I just finished rotating at a community hospital where one of the most interesting things I’ve enjoyed is stopping by the Doctor’s Lounge. I can always count on a getting coffee there and hearing some good conversation – doctors asking for input on interesting cases, laughing, sharing stories, both personal and professional, and catching up on each other’s busy lives. In fact, I ran into an old friend of mine who I had not seen in some time and we caught up on each other’s lives in the Lounge.
I started to wonder why I found the presence of a Doctor’s Lounge so interesting. I realize it was because the hospital that I routinely work in does not have one. Yet, that was not always the case. I have fond memories of gathering with my medical colleagues sharing conversation over a warm meal. In medical school, the cafeteria had a “special” Doctor’s area with free soup and crackers – a VERY big deal for a medical student! I think I spent my entire year subsisting on that free soup.
In residency, one of my favorite places to eat was the Doctor’s Dining Room. A sea of white coats would gather in a room with wood walls decorated with large framed portraits of luminaries past to give it that ‘academic appeal’. Of course, medicine sat at one table and surgeons at another – but a lot of important business took place in that room that advanced patient care. After all, it was a place where you may run into the Infectious Disease consult resident and beg them for approval for the superdrug that would treat your patient’s superbug.
Better yet, the “curbside” where you could feel like you weren’t adding to cardiology fellow’s workday but still get some guidance on whether you were reading and treating the rhythm strip correctly. (Of course, it did not hurt that at night, they also had free cakes for the residents on call.) Then one day, towards the end of my internship, I found out that they were getting rid of the Doctor’s Dining Room. Why? The answer was they needed the space for patient families — and of course no one would ever argue with that. It is now the Same Day Surgery Family Waiting Room. I understand the need for families to gather and wait patiently for news of their loved one. I’m all for patient-centered, but doctors need space to gather and talk too.

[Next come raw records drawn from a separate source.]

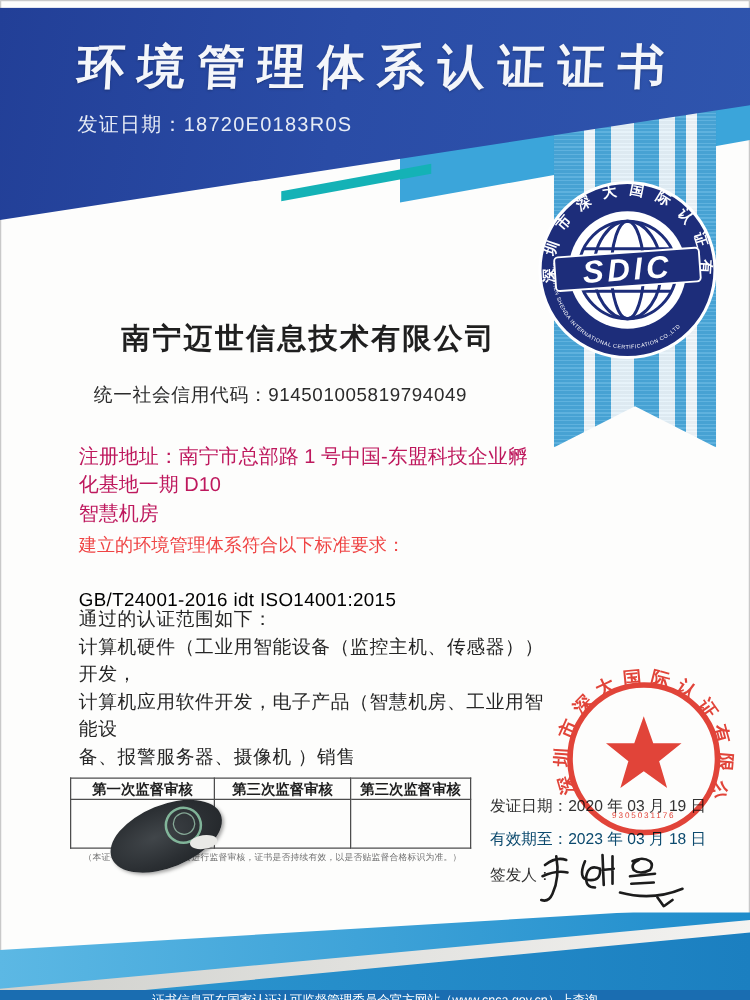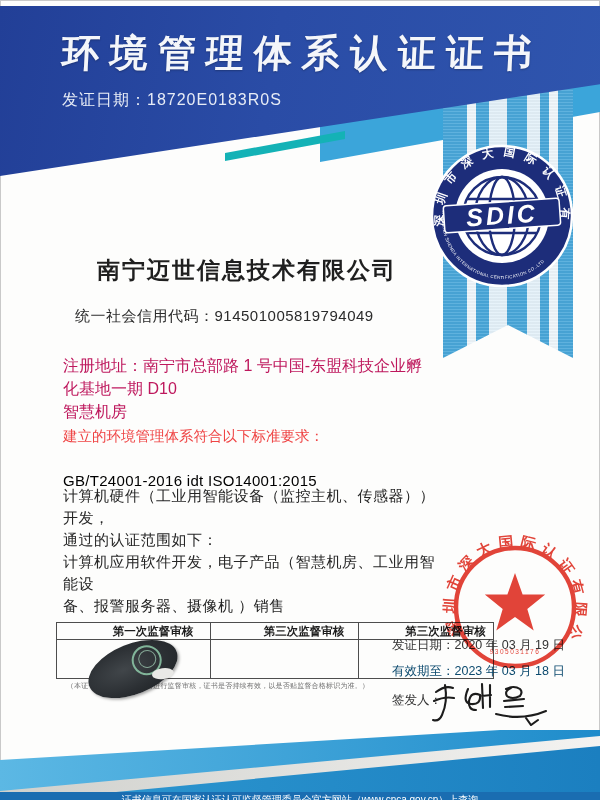--- a/index.html
+++ b/index.html
@@ -34,21 +34,21 @@
   .credit{position:absolute;left:75px;top:307px;font-size:15px;color:#2b2b2b;letter-spacing:.5px;}
   .address{position:absolute;left:63px;top:354px;width:370px;font-size:16px;
            line-height:23px;color:#be185d;}
   .standard-intro{position:absolute;left:63px;top:427px;font-size:14.5px;color:#ef4444;}
   .standard{position:absolute;left:63px;top:451px;font-size:15px;color:#000000;letter-spacing:.3px;margin-top:21px;}
   .scope{position:absolute;left:63px;top:485px;width:380px;font-size:15px;line-height:22px;
          color:#262626;letter-spacing:.5px;}
   
   .audit{position:absolute;left:56px;top:622px;border-collapse:collapse;table-layout:fixed;z-index:2;}
   .audit th,.audit td{border:1px solid #4d4d4d;padding:0;}
-  .audit th{height:16px;font-size:11.5px;font-weight:600;color:#1d1d1d;padding-left:39px;}
+  .audit th{height:16px;font-size:11.5px;font-weight:600;color:#1d1d1d;}
   .audit td{height:38px;}
   .c1{width:114px}.c2{width:108px}.c3{width:95px}
   .stamp{position:absolute;left:86px;top:644px;width:94px;height:50px;z-index:3;
          background:radial-gradient(ellipse at 40% 45%,#41464a 0%,#2b2f33 55%,#1d2023 100%);
          border-radius:50%;transform:rotate(-22deg);box-shadow:1px 2px 3px rgba(0,0,0,.35);}
   .stamp .ring{position:absolute;right:16px;top:7px;width:26px;height:26px;border-radius:50%;
                border:2px solid #8fcbaa;opacity:.85;}
   .stamp .ring2{position:absolute;right:21px;top:12px;width:16px;height:16px;border-radius:50%;
                border:1px solid #a9d8bd;opacity:.7;}
   .stamp .blob{position:absolute;right:10px;bottom:4px;width:22px;height:11px;border-radius:50%;
@@ -116,22 +116,22 @@
 
   <div class="address">
     <div>注册地址：南宁市总部路 1 号中国-东盟科技企业孵化基地一期 D10</div>
     <div>智慧机房</div>
   </div>
 
   <div class="standard-intro">建立的环境管理体系符合以下标准要求：</div>
   <div class="standard">GB/T24001-2016 idt ISO14001:2015</div>
 
   <div class="scope">
+    <div>通过的认证范围如下：</div>
     <div>计算机硬件（工业用智能设备（监控主机、传感器））开发，</div>
-    <div>通过的认证范围如下：</div>
     <div>计算机应用软件开发，电子产品（智慧机房、工业用智能设</div>
     <div>备、报警服务器、摄像机  ）销售</div>
   </div>
 
   <table class="audit">
     <tbody>
         <tr>
       <th class="c1">第一次监督审核</th>
       <th class="c2">第三次监督审核</th>
       <th class="c3">第三次监督审核</th>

In trying to look for any other stories about Doctor’s Lounges online, I am struck by two themes – “the Death of the Doctor’s Lounge” – due to time, workload, reimbursement, budget cutbacks, and the usual long laundry list of other woes in medicine today.
But, I also saw references to the emergence of a “new” kind of Doctor’s Lounge — a modern day technological version through online physician communities that provide a social network for physicians to ask clinical questions and share cases (like Ozmosis or Sermo). While I am a big fan of social media, I also miss the days where doctors had a safe place to gather, converse, and meet in person.
Vineet Arora is an internal medicine physician who blogs at FutureDocs.